Atomenergie-Renaissance in Osteuropa
Auf mehr Atomstrom hoffen unter anderem die Slowakische Republik, Rumänien und Bulgarien. In Litauen planen die drei Balten-Republiken und Polen sogar eine Weltpremiere: Erstmals wollen vier Staaten ein neues Atomkraftwerk gemeinsam finanzieren, bauen und nutzen. Hauptmotivation: Die osteuropäischen Staaten streben nach Unabhängigkeit von Russlands Gas und Öl.
Litauen, Estland, Lettland und Polen wollen ihr Gemeinschaftsprojekt in Ignalina realisieren. Dort ist vorerst noch der letzte Reaktor vom sowjetischen Tschernobyl-Typ innerhalb der EU in Betrieb. Er muss laut Litauens EU-Beitrittsvertrag jedoch Ende 2008 abgeschaltet werden. Bereits Ende 2004 wurde ein erster Reaktor in Ignalina vertragsgemäß abgestellt. Die Balten und Polen wollen nun am selben Standort bis 2015 für rund sechs Milliarden Euro eine neues AKW errichten – mit einer Gesamtleistung von 3200 Megawatt in bis zu vier Reaktoren.
Weniger abhängig vom Gas
Ohne Atomkraft könnten wir zweifellos überleben, aber wir würden deutlich abhängiger vom Gas, erklärt Saulius Specius, energiepolitischer Berater des litauischen Ministerpräsidenten. Litauen bezieht sein Gas zu 100 Prozent aus Russland und deckt damit 30 Prozent seines Energiebedarfs. Ohne Atomkraft stiege dieser Anteil auf 50 Prozent. 2050 will Litauen 40 bis 50 Prozent seines Strombedarfs mit Hilfe des neuen Atomkraftwerks decken.
Mehr energiepolitische Unabhängigkeit von Moskau hat auch für die anderen ehemals kommunistischen EU-Mitglieder Priorität. Sie misstrauen Moskau, das mit seinen enormen Vorräten an Gas und Öl aus ihrer Sicht allzu arrogant auftritt. Die Sorge um den Klimawandel kommt hinzu. Erdöl wird unvermeidlich teurer.
In den Beitrittsverhandlungen mit den neuen EU-Mitgliedern setzten die alten EU-Staaten die Schließung mehrere Kernkraftwerke sowjetischer Bauart durch: in der Slowakei, in Litauen und zuletzt in Bulgarien.
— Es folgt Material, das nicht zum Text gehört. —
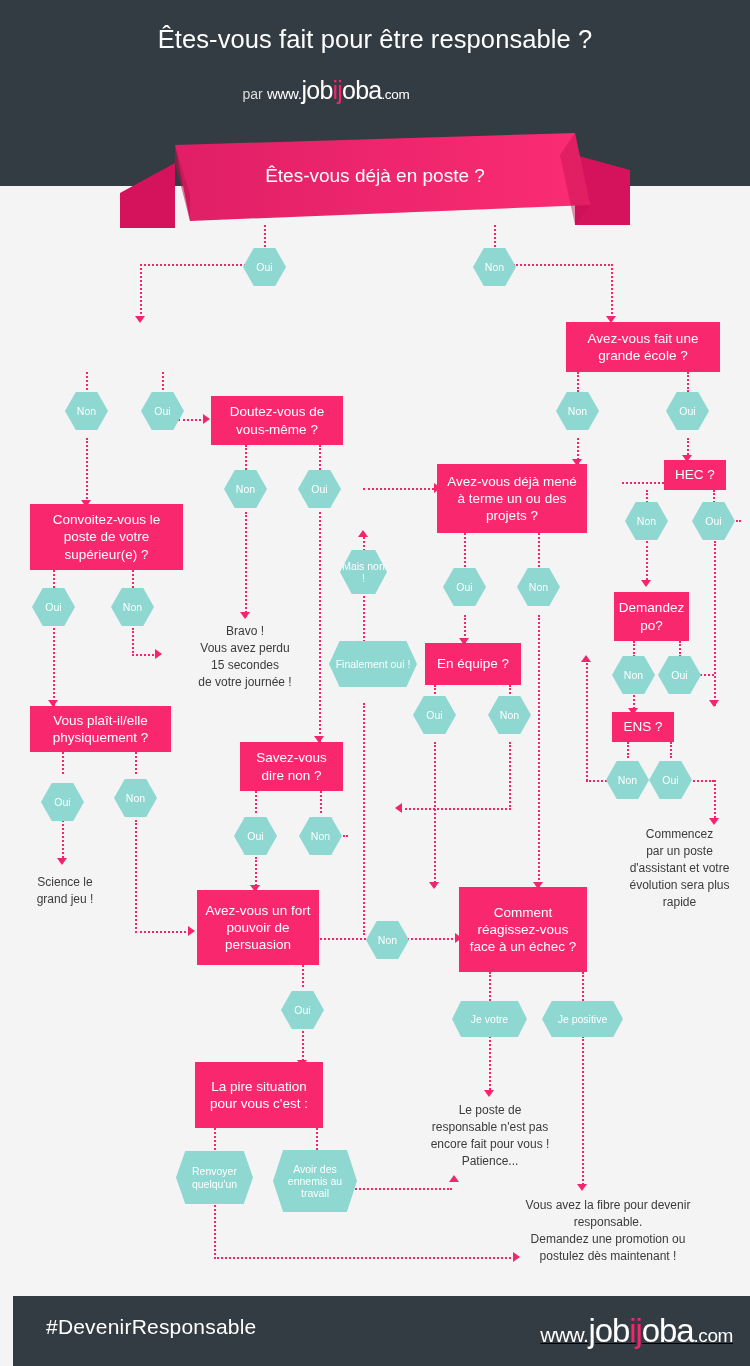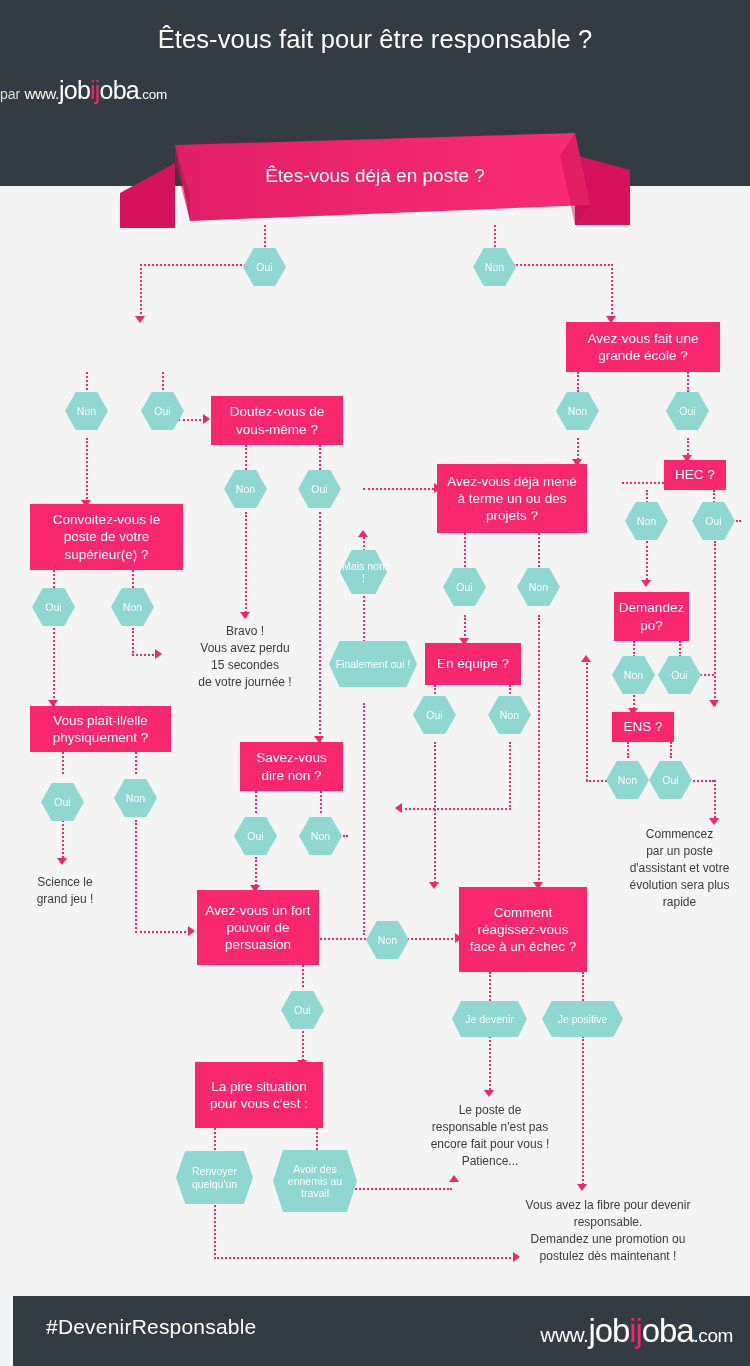"par www.jobijoba.com" .header-sub { text-align: none -> center }
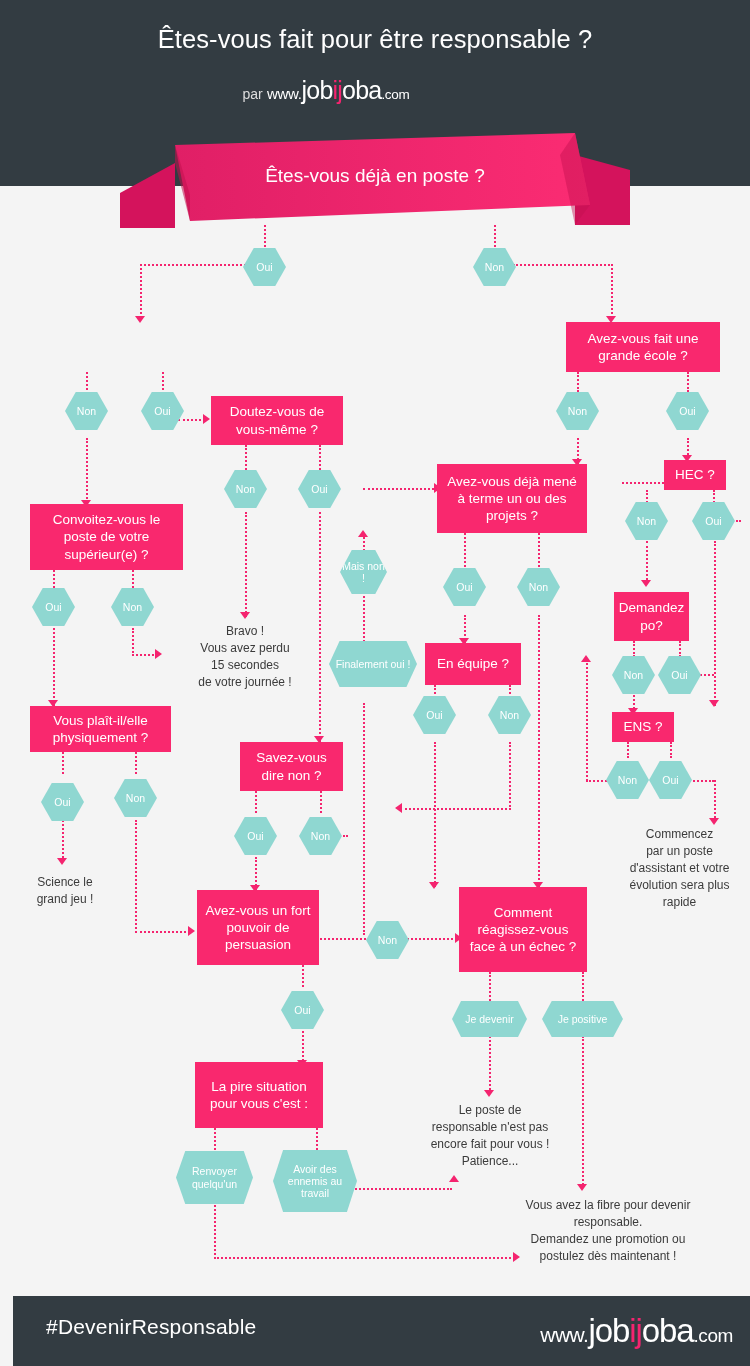"Je devenir" span { text: devenir -> votre }
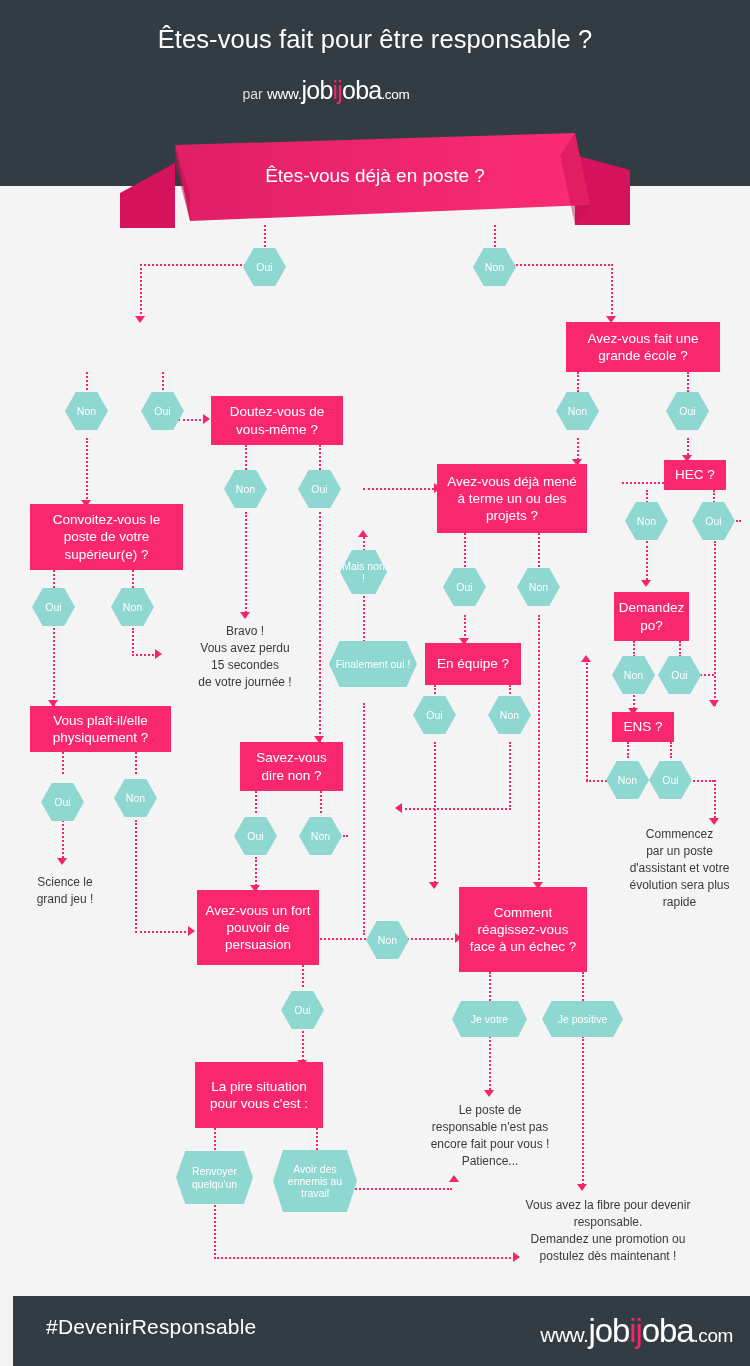"www.jobijoba.com" .footer-logo { text-decoration: none -> underline }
Doch jetzt gewinnen in der Region wieder die Verfechter der Atomtechnologie die Oberhand, von denen viele noch zu Sowjetzeiten geschult wurden.
In der Slowakei will das italienische Unternehmen Enel, das die ehemals staatliche Stromgesellschaft Slovenske Elektrarne kontrolliert, bis 2013 zwei neue Reaktoren im Kraftwerk von Mochovce im Westen des Landes bauen. Auch Rumänien will seine Atomstromproduktion steigern: Schon in diesem Jahr soll der zweite Teil des Kraftwerks von Cernavoda im Südwesten des Landes in Betrieb genommen werden. Zwei weitere Reaktoren sind für 2014 geplant. Bulgarien hat Ende November mit der russischen Gesellschaft Atomstrojexport den Bau eines neuen Atommeilers in Belene an der Donau vereinbart und würde am liebsten zwei gerade nach EU-Vereinbarung geschlossene Reaktoren in Koslodui wieder ans Netz nehmen.
Wird das Projekt von Ignalina verwirklicht, betreiben in acht Jahren alle zehn ehemals kommunistischen Länder der EU Atomkraftwerke, sei es im eigenen Land oder in Kooperation mit Nachbarn, wie bei dem baltischen Vierer-Projekt. Von den 15 alten EU-Ländern hingegen haben sieben keine eigenen AKW – wegen des Gefahrenrisikos und der Abfälle, die über Jahrtausende radioaktiv strahlen. Andere wie Deutschland und Schweden haben sich für einen allmählichen Atomausstieg entschieden.
Die Regierungen im östlichen Teil der EU können für ihren Kurs in Richtung mehr Atomenergie jedoch mit Unterstützung der eigenen Bevölkerung rechnen. Das zeigt eine Eurobarometer-Umfrage im Auftrag der Europäischen Kommission vom September 2005. Danach waren nur acht Prozent der Österreicher für die Nutzung von Nuklearenergie; die Ungarn, Slowaken und Tschechen hingegen waren deutlich dafür – mit Mehrheiten von 56 bis 65 Prozent.